» **ABOUT THIS EXERCISE**
Lines to restate from the data below: from the one containing "Windows 2008 R2)" to the one containing "the oracle flavor.", both included. Give them again exactly, and only them.

» **TASK INPUT**

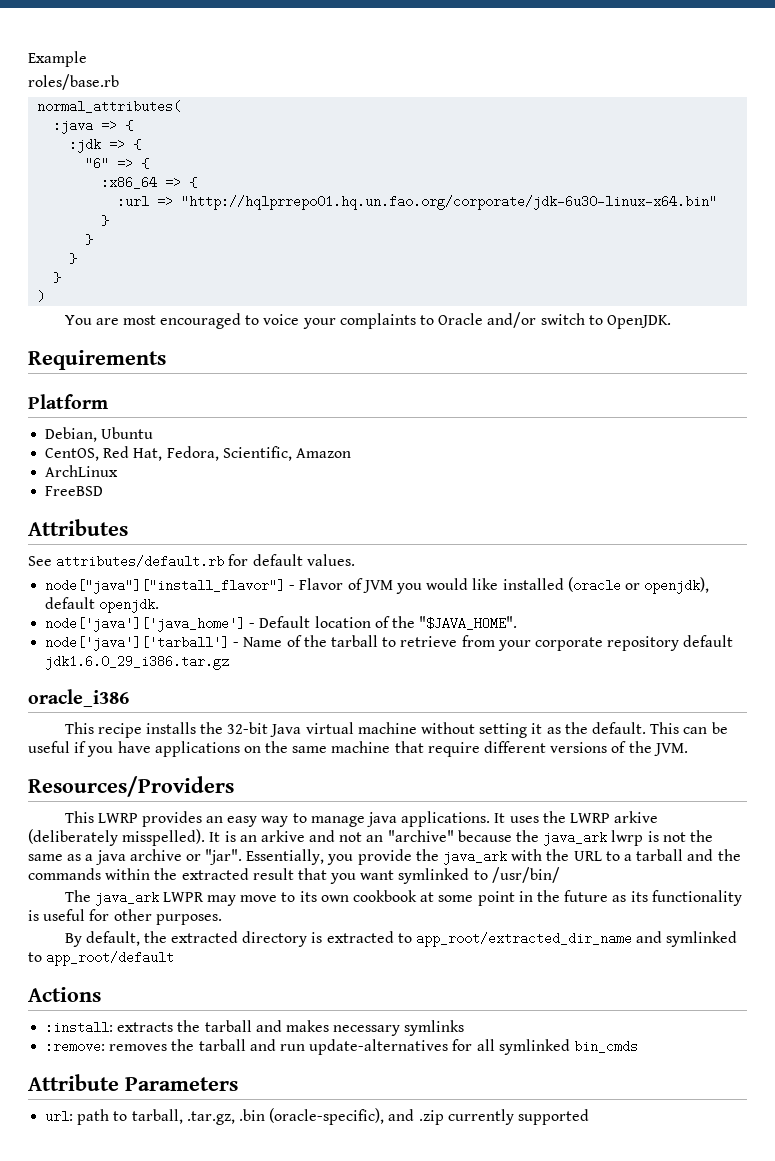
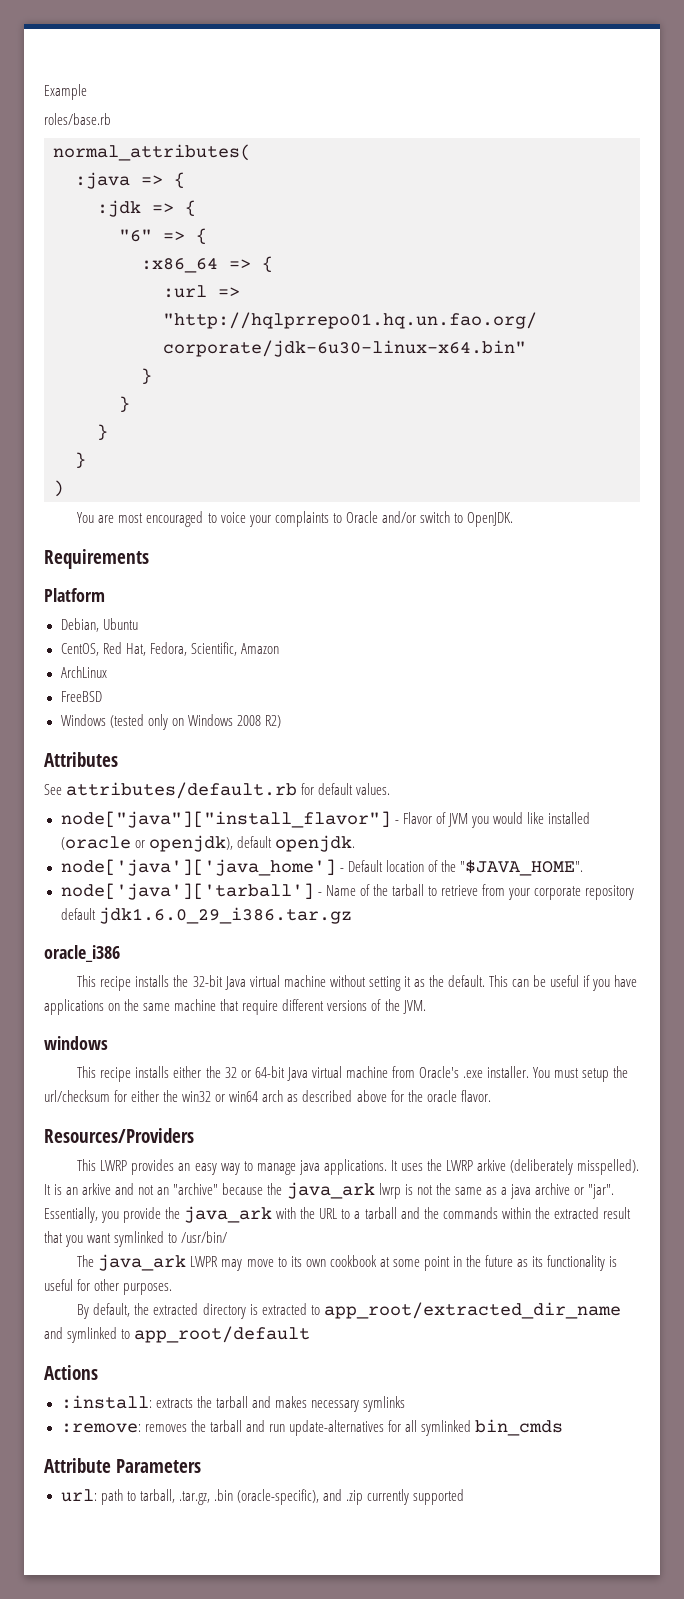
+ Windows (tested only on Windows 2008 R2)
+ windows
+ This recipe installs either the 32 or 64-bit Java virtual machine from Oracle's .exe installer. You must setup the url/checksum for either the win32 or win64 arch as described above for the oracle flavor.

==

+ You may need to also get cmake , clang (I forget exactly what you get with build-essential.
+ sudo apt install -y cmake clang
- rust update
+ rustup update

» **EXERCISE OUTPUT**
+ Windows (tested only on Windows 2008 R2)
+ windows
+ This recipe installs either the 32 or 64-bit Java virtual machine from Oracle's .exe installer. You must setup the url/checksum for either the win32 or win64 arch as described above for the oracle flavor.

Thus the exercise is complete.